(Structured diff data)
┄┄┄┄┄┄┄┄┄┄
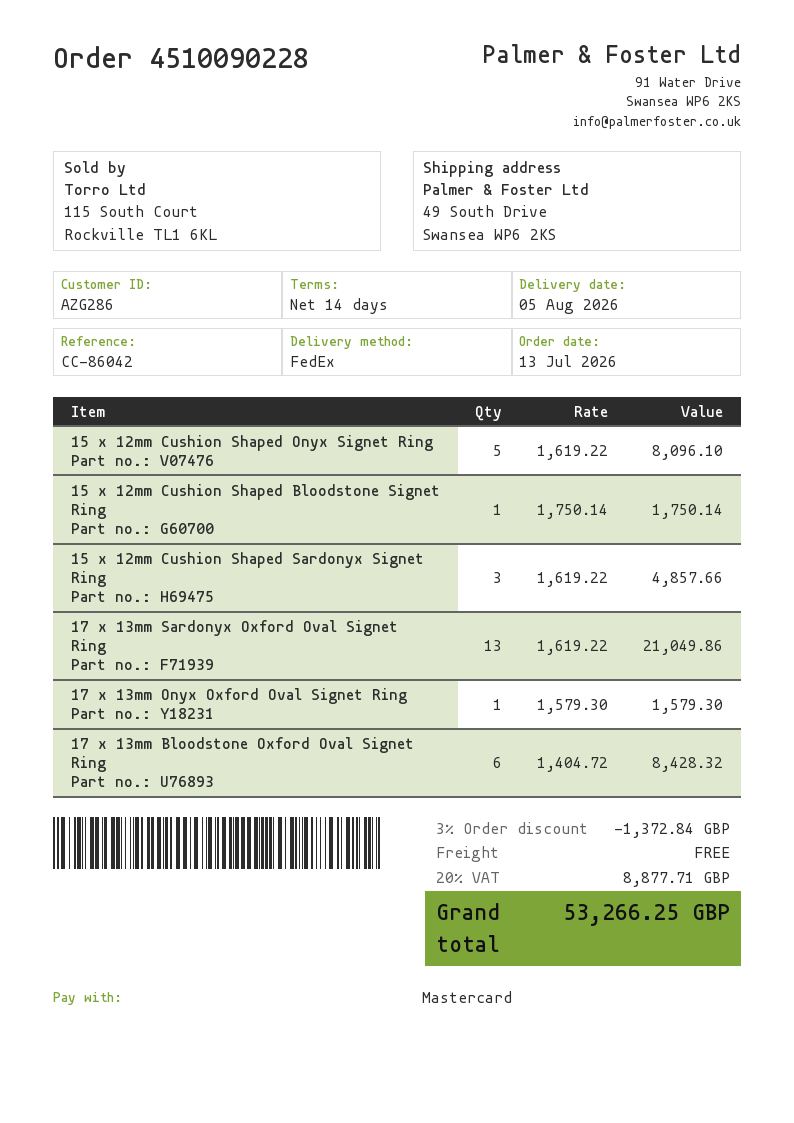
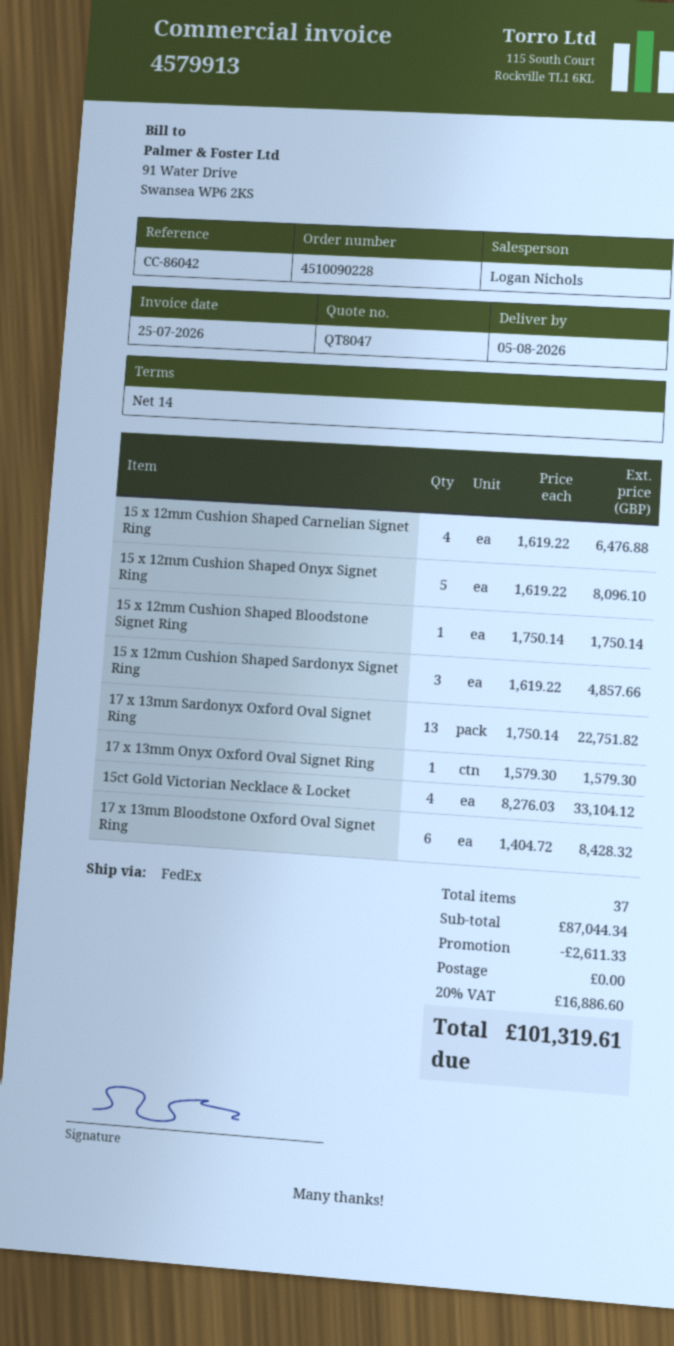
17 x 13mm Sardonyx Oxford Oval Signet Ring: 13 x 1619.22 = 21049.86 -> 13 x 1750.14 = 22751.82
15 x 12mm Cushion Shaped Carnelian Signet Ring: none -> 4 x 1619.22 = 6476.88
15ct Gold Victorian Necklace & Locket: none -> 4 x 8276.03 = 33104.12
discount: 1372.84 -> 2611.33
tax: 20% = 8877.71 -> 20% = 16886.60
total: 53266.25 -> 101319.61

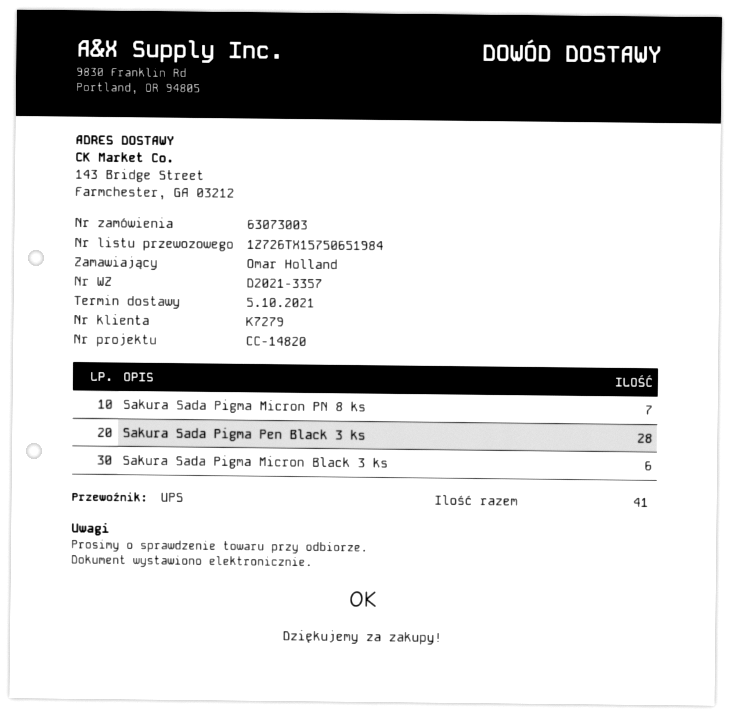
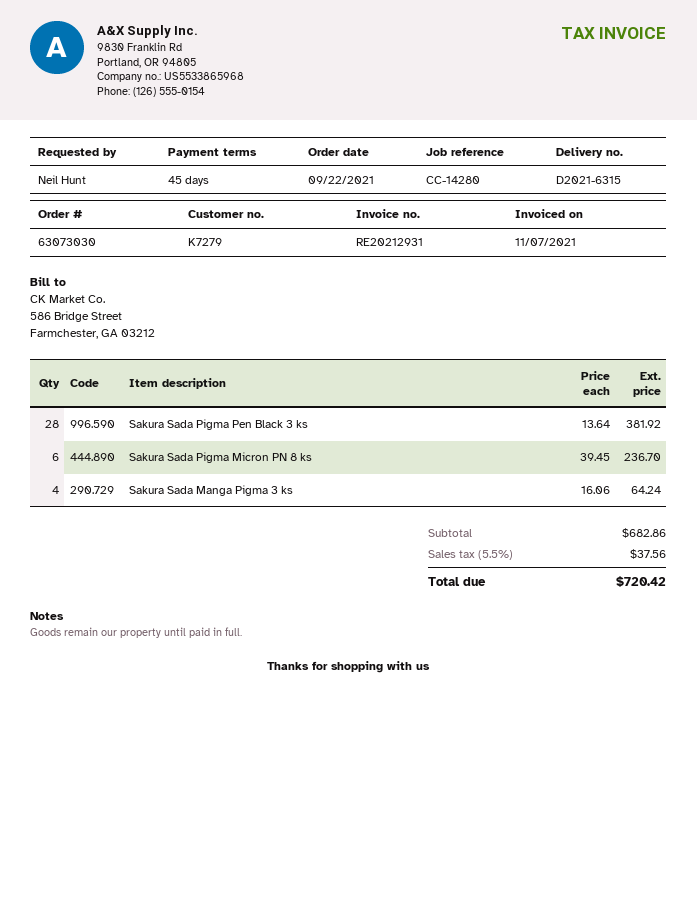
order number: 63073003 -> 63073030
delivery note number: D2021-3357 -> D2021-6315
reference: CC-14820 -> CC-14280
ordered by: Omar Holland -> Neil Hunt
Sakura Sada Pigma Micron PN 8 ks: 7 -> 6
Sakura Sada Pigma Micron Black 3 ks: 6 -> none
Sakura Sada Manga Pigma 3 ks: none -> 4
┄┄┄┄┄┄┄┄┄┄
Reproduce all of the data exactly; the pictures do not belong in the copy.

17 x 13mm Sardonyx Oxford Oval Signet Ring: 13 x 1619.22 = 21049.86 -> 13 x 1750.14 = 22751.82
15 x 12mm Cushion Shaped Carnelian Signet Ring: none -> 4 x 1619.22 = 6476.88
15ct Gold Victorian Necklace & Locket: none -> 4 x 8276.03 = 33104.12
discount: 1372.84 -> 2611.33
tax: 20% = 8877.71 -> 20% = 16886.60
total: 53266.25 -> 101319.61

order number: 63073003 -> 63073030
delivery note number: D2021-3357 -> D2021-6315
reference: CC-14820 -> CC-14280
ordered by: Omar Holland -> Neil Hunt
Sakura Sada Pigma Micron PN 8 ks: 7 -> 6
Sakura Sada Pigma Micron Black 3 ks: 6 -> none
Sakura Sada Manga Pigma 3 ks: none -> 4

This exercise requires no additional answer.